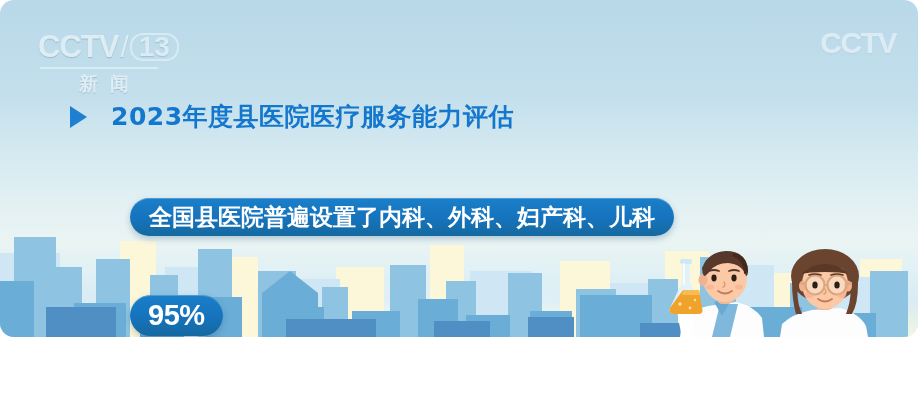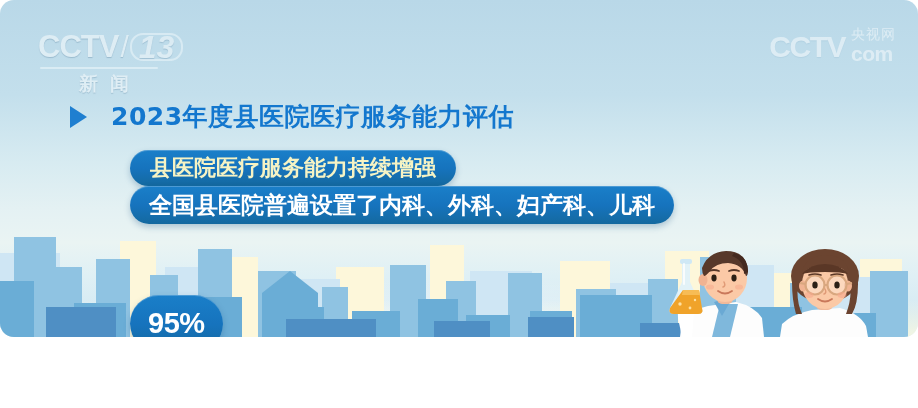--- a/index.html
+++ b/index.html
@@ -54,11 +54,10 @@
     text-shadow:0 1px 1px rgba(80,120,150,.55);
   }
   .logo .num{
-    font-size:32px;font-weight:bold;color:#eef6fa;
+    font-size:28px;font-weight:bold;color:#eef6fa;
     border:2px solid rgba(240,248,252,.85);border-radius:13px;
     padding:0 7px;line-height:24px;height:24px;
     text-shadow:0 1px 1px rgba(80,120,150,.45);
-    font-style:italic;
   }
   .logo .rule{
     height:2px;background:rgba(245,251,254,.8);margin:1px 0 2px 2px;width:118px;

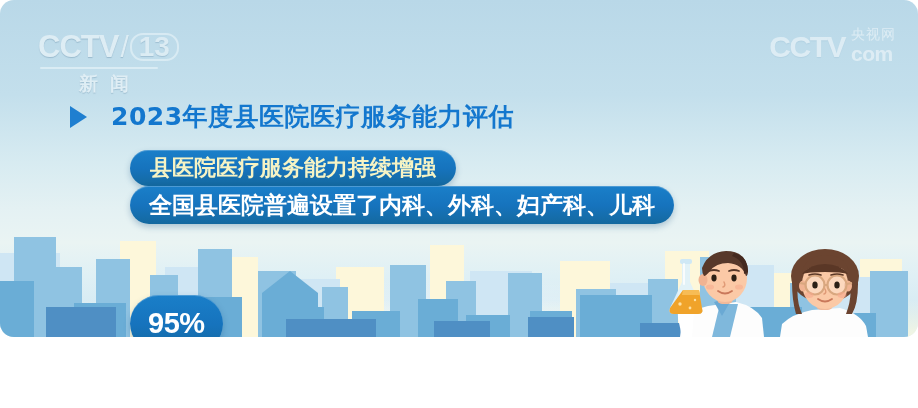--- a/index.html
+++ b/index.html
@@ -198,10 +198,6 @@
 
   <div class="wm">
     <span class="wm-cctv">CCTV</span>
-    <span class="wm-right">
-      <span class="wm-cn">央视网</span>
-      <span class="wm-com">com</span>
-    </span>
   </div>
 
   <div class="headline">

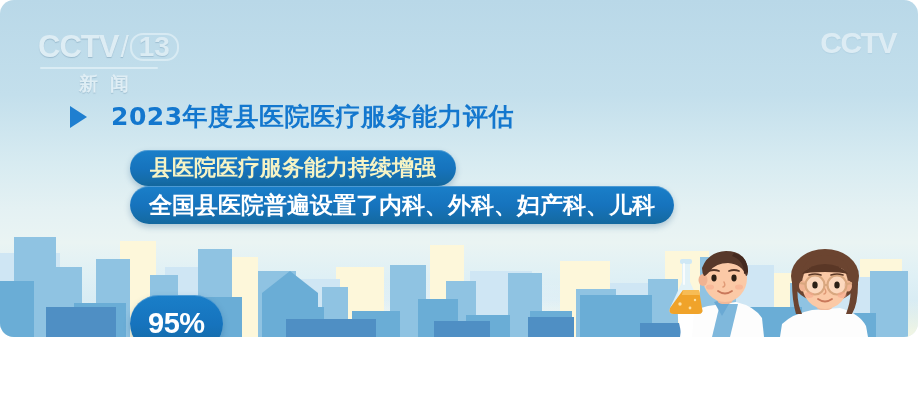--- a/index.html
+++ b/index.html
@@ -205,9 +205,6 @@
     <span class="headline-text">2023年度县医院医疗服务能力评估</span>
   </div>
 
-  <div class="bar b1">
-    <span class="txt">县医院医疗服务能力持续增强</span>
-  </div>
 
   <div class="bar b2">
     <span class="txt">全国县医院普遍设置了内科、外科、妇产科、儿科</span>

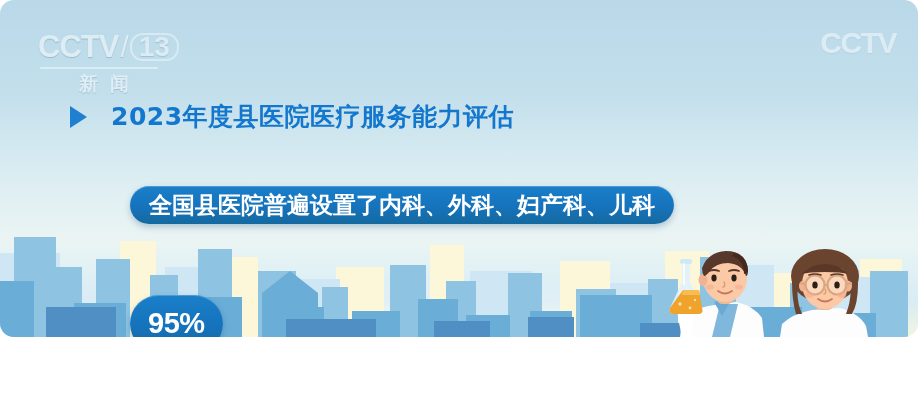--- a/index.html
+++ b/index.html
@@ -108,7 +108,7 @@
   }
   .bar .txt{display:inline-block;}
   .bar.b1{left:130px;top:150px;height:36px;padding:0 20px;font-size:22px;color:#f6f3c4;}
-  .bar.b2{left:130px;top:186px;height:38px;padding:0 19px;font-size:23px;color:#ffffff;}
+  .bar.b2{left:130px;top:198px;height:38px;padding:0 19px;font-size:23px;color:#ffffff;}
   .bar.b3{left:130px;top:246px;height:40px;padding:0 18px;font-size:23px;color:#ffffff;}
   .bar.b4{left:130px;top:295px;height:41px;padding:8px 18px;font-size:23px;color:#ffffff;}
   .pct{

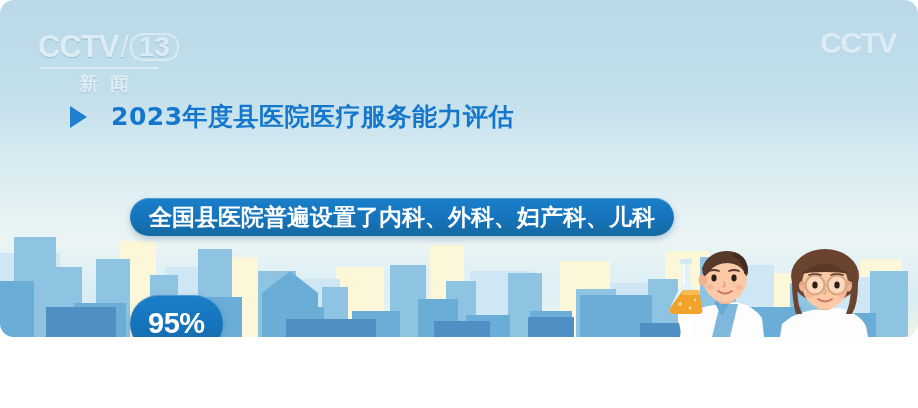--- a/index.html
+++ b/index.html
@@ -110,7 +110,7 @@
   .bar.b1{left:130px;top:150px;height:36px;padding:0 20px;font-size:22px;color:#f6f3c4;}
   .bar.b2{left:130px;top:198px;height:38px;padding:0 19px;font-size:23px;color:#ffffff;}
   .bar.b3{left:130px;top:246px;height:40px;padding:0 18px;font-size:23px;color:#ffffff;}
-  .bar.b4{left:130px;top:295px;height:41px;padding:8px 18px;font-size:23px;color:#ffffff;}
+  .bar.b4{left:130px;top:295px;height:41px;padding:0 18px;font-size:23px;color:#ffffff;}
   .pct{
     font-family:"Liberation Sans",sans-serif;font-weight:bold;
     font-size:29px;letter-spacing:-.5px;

───

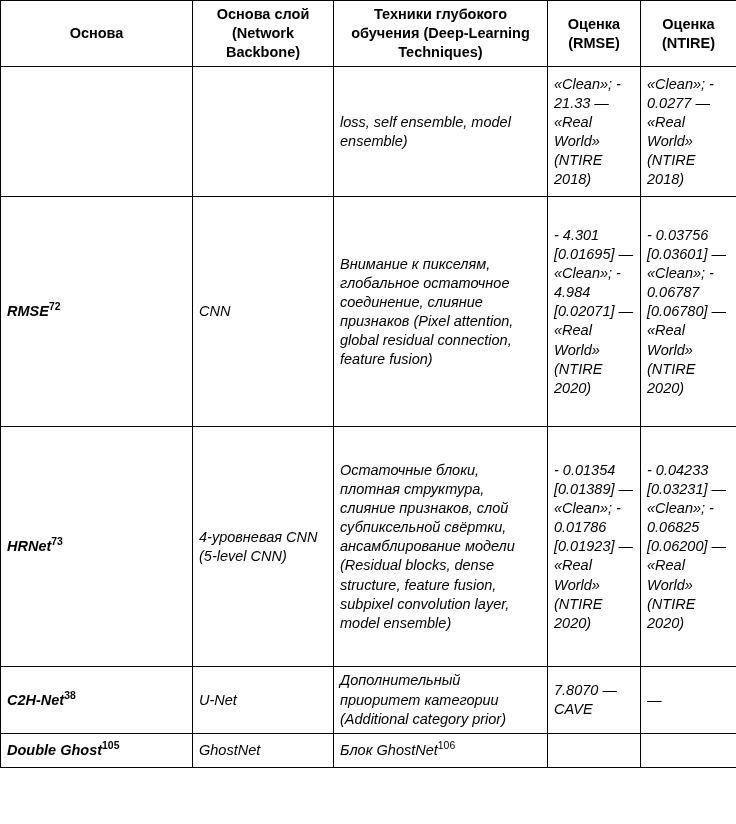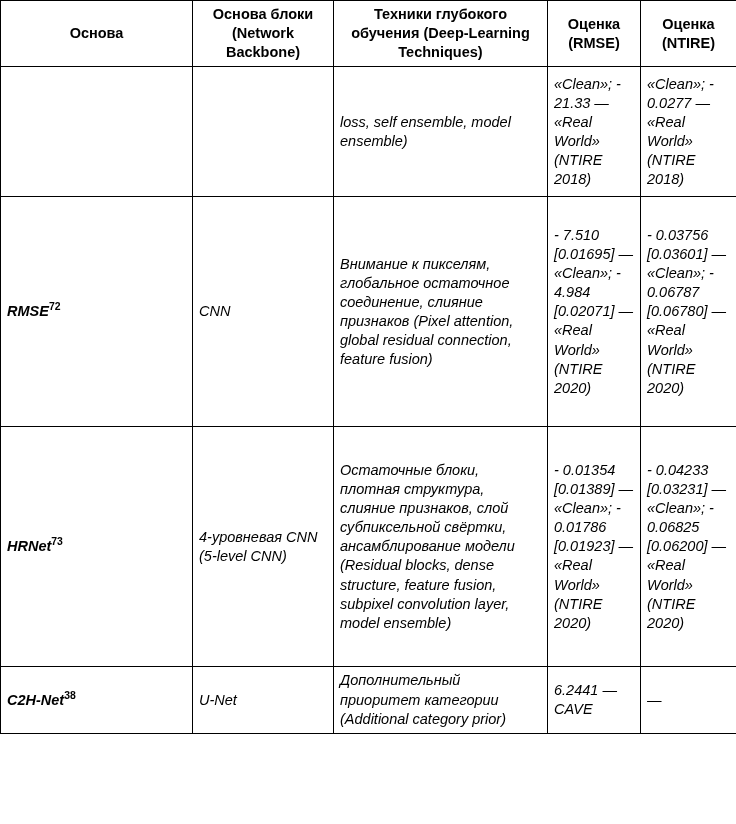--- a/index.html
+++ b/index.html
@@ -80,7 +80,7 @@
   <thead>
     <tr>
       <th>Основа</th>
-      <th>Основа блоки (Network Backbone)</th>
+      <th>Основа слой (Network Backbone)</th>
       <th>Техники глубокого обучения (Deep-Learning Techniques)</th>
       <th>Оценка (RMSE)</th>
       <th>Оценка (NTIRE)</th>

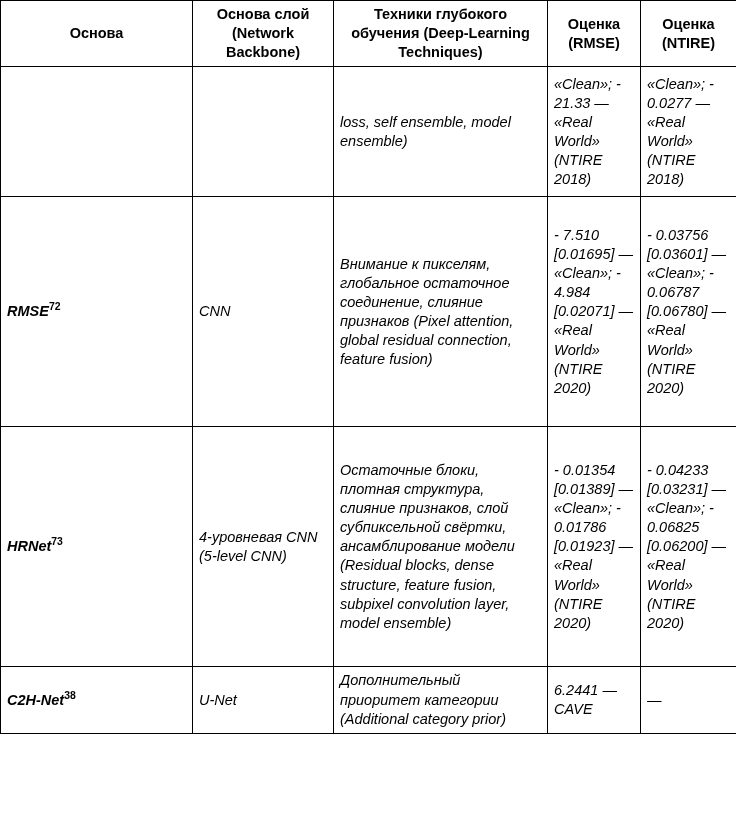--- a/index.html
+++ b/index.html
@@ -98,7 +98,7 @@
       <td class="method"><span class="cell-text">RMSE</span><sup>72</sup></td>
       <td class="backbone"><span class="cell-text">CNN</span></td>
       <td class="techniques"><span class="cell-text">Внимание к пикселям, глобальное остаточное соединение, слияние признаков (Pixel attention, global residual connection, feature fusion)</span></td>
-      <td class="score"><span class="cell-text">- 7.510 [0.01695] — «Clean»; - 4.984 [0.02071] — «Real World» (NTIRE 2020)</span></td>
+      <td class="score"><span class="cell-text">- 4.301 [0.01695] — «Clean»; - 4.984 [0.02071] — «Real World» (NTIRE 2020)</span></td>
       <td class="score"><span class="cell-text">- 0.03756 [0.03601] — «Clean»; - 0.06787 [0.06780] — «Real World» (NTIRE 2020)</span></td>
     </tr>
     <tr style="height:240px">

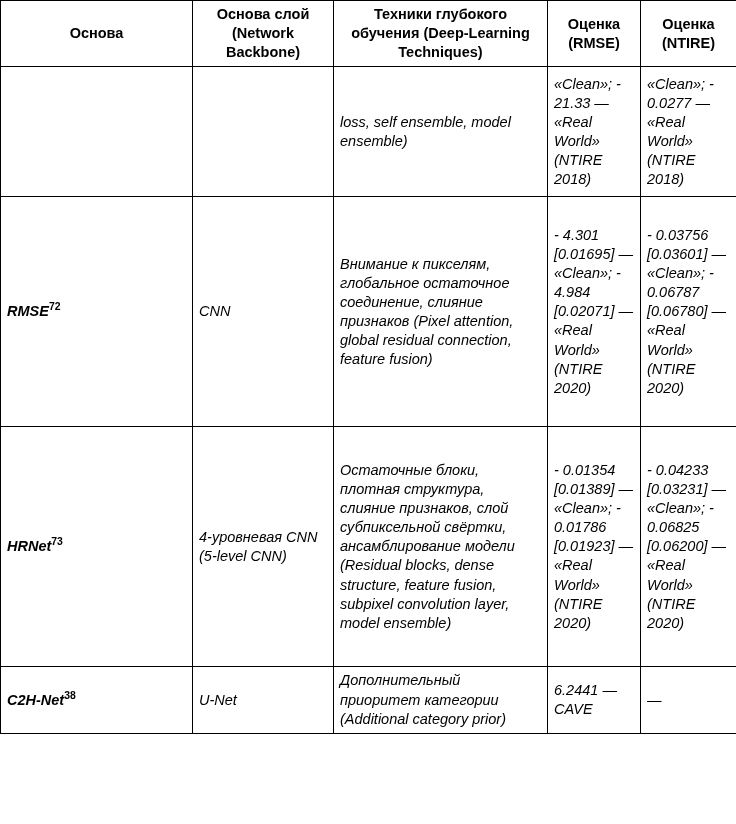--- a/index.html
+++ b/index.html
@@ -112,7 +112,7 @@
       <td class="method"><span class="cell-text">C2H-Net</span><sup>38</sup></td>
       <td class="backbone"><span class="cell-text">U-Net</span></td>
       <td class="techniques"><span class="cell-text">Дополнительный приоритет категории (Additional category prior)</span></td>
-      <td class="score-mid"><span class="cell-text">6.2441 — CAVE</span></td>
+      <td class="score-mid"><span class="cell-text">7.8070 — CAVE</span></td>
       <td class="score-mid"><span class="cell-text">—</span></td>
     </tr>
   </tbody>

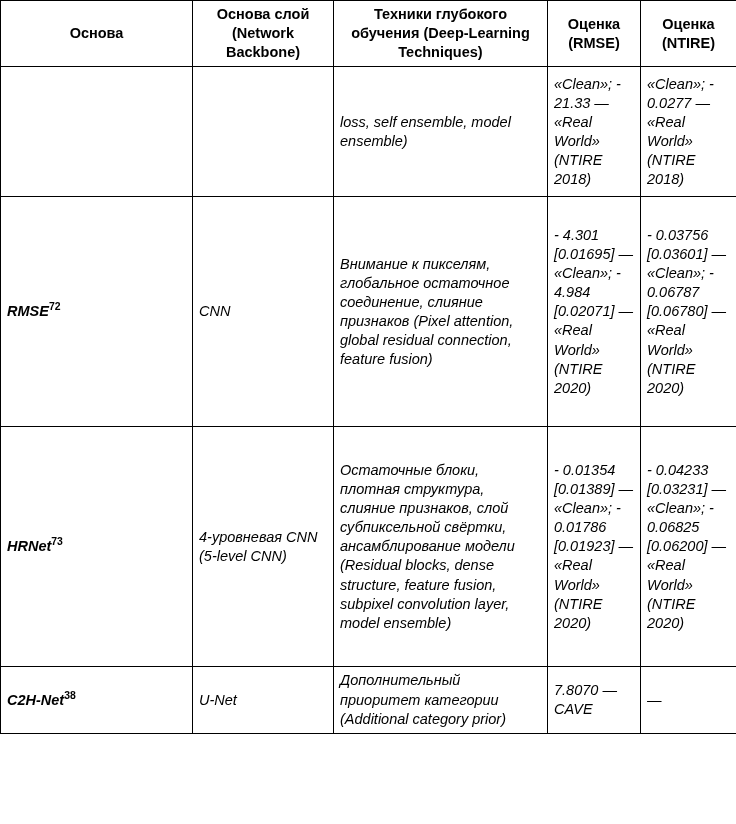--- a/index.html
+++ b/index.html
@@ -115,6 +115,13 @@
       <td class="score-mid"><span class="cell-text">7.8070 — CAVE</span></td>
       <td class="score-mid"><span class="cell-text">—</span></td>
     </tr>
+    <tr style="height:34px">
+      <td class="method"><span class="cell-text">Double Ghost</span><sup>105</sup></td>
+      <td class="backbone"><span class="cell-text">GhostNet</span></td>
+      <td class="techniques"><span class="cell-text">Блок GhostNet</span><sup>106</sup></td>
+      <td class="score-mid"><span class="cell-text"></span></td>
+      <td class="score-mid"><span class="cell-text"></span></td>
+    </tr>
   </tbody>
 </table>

───

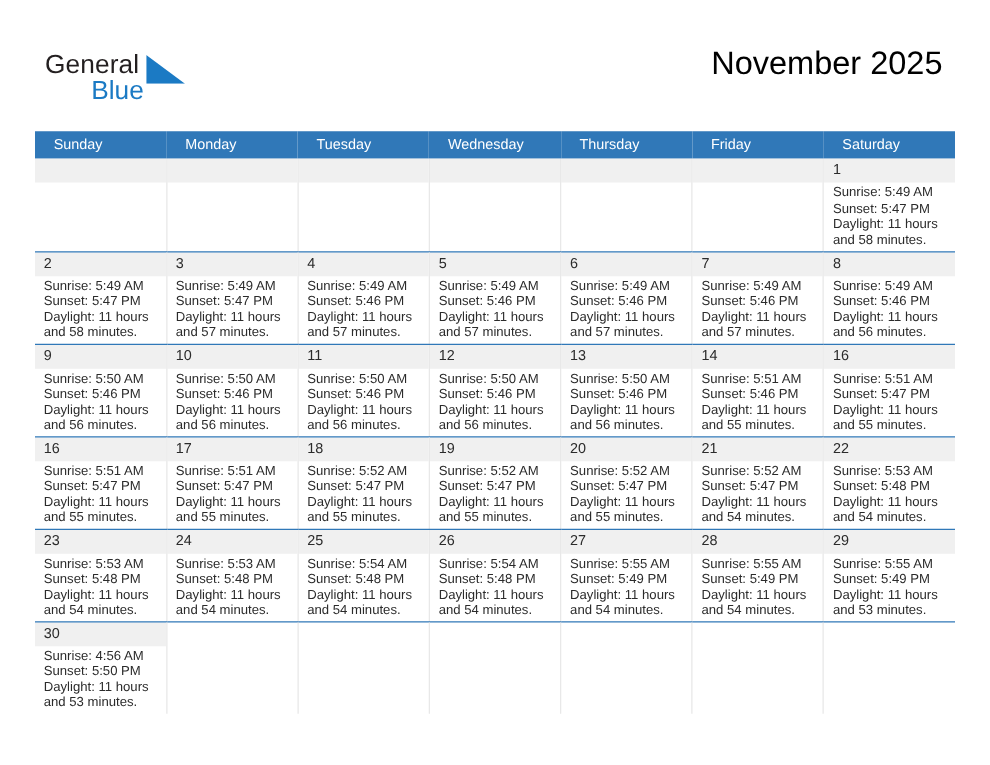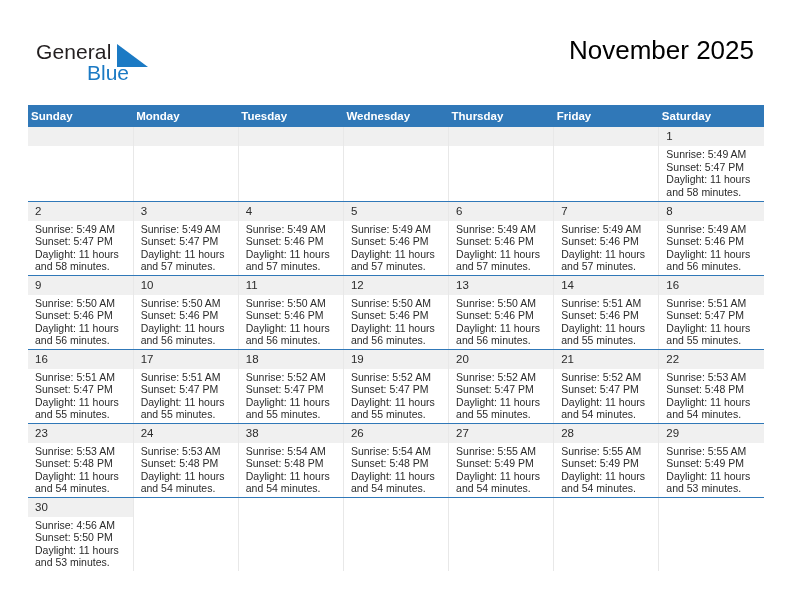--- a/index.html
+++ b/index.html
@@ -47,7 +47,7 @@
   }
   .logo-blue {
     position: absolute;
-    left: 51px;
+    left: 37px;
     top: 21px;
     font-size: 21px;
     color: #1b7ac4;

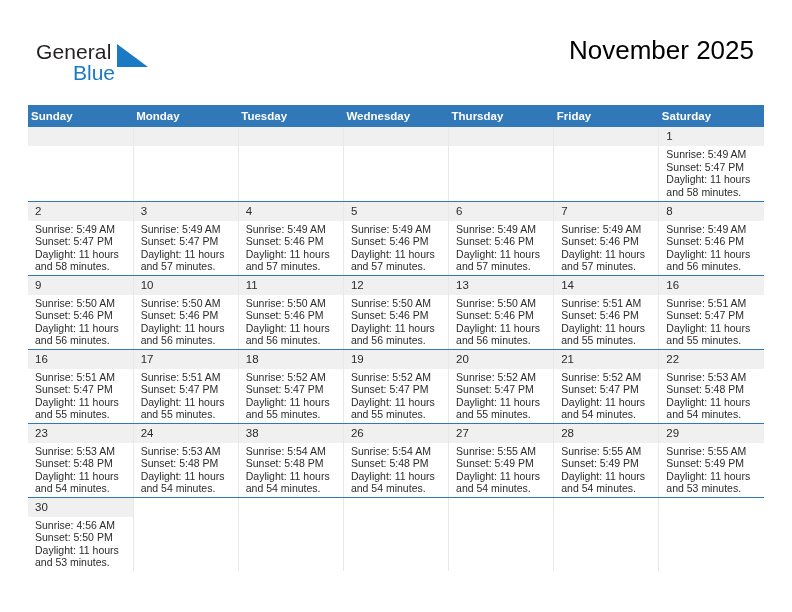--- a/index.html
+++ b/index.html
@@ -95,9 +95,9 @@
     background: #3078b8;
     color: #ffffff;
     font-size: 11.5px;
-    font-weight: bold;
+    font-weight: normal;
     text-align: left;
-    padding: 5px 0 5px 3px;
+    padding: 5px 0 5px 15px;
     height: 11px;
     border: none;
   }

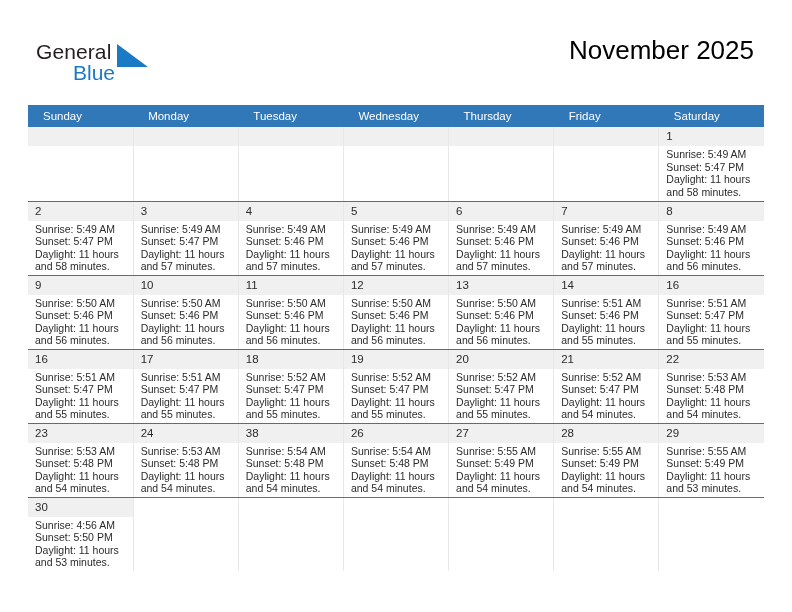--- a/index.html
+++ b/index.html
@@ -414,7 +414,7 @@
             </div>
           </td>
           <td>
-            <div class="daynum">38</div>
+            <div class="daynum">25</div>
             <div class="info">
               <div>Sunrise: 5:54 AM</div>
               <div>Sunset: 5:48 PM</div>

───

• [TASK DETAILS]
Wherever a line holds the word "Clean", copy that line out of the entries above.

• [EXERCISE OUTPUT]
-      <td class="score"><span class="cell-text">- 7.510 [0.01695] — «Clean»; - 4.984 [0.02071] — «Real World» (NTIRE 2020)</span></td>
+      <td class="score"><span class="cell-text">- 4.301 [0.01695] — «Clean»; - 4.984 [0.02071] — «Real World» (NTIRE 2020)</span></td>
       <td class="score"><span class="cell-text">- 0.03756 [0.03601] — «Clean»; - 0.06787 [0.06780] — «Real World» (NTIRE 2020)</span></td>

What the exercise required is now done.